Your answer must be an exact copy of the data below.

[[ AVAILABLE DATA open ]]

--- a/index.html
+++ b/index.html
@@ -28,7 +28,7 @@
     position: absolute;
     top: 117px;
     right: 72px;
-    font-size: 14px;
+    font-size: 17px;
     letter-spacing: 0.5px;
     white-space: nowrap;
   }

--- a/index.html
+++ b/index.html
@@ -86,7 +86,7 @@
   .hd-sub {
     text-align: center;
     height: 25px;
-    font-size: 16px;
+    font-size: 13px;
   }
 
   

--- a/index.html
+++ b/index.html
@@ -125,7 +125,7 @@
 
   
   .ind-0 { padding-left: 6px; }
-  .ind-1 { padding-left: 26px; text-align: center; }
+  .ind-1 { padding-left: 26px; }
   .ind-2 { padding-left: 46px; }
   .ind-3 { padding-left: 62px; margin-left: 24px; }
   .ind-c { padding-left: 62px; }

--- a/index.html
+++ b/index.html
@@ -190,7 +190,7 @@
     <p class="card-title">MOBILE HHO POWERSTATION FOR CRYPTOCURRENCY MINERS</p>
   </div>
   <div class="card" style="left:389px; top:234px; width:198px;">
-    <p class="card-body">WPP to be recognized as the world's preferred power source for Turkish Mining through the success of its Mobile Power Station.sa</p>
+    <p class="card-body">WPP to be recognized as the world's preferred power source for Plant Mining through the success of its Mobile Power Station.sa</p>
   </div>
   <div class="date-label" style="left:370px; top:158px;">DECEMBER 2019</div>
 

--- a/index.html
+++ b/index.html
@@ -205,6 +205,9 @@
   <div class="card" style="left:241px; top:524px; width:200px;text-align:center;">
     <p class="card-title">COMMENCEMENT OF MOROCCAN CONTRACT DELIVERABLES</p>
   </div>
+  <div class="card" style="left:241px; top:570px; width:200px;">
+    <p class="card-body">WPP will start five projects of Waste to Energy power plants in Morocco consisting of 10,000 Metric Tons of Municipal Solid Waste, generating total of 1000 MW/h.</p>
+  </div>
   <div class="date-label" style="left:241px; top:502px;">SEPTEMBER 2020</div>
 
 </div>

[[ AVAILABLE DATA closed ]]

TASK ANSWER ▸
--- a/index.html
+++ b/index.html
@@ -28,7 +28,7 @@
     position: absolute;
     top: 117px;
     right: 72px;
-    font-size: 14px;
+    font-size: 17px;
     letter-spacing: 0.5px;
     white-space: nowrap;
   }

--- a/index.html
+++ b/index.html
@@ -86,7 +86,7 @@
   .hd-sub {
     text-align: center;
     height: 25px;
-    font-size: 16px;
+    font-size: 13px;
   }
 
   

--- a/index.html
+++ b/index.html
@@ -125,7 +125,7 @@
 
   
   .ind-0 { padding-left: 6px; }
-  .ind-1 { padding-left: 26px; text-align: center; }
+  .ind-1 { padding-left: 26px; }
   .ind-2 { padding-left: 46px; }
   .ind-3 { padding-left: 62px; margin-left: 24px; }
   .ind-c { padding-left: 62px; }

--- a/index.html
+++ b/index.html
@@ -190,7 +190,7 @@
     <p class="card-title">MOBILE HHO POWERSTATION FOR CRYPTOCURRENCY MINERS</p>
   </div>
   <div class="card" style="left:389px; top:234px; width:198px;">
-    <p class="card-body">WPP to be recognized as the world's preferred power source for Turkish Mining through the success of its Mobile Power Station.sa</p>
+    <p class="card-body">WPP to be recognized as the world's preferred power source for Plant Mining through the success of its Mobile Power Station.sa</p>
   </div>
   <div class="date-label" style="left:370px; top:158px;">DECEMBER 2019</div>
 

--- a/index.html
+++ b/index.html
@@ -205,6 +205,9 @@
   <div class="card" style="left:241px; top:524px; width:200px;text-align:center;">
     <p class="card-title">COMMENCEMENT OF MOROCCAN CONTRACT DELIVERABLES</p>
   </div>
+  <div class="card" style="left:241px; top:570px; width:200px;">
+    <p class="card-body">WPP will start five projects of Waste to Energy power plants in Morocco consisting of 10,000 Metric Tons of Municipal Solid Waste, generating total of 1000 MW/h.</p>
+  </div>
   <div class="date-label" style="left:241px; top:502px;">SEPTEMBER 2020</div>
 
 </div>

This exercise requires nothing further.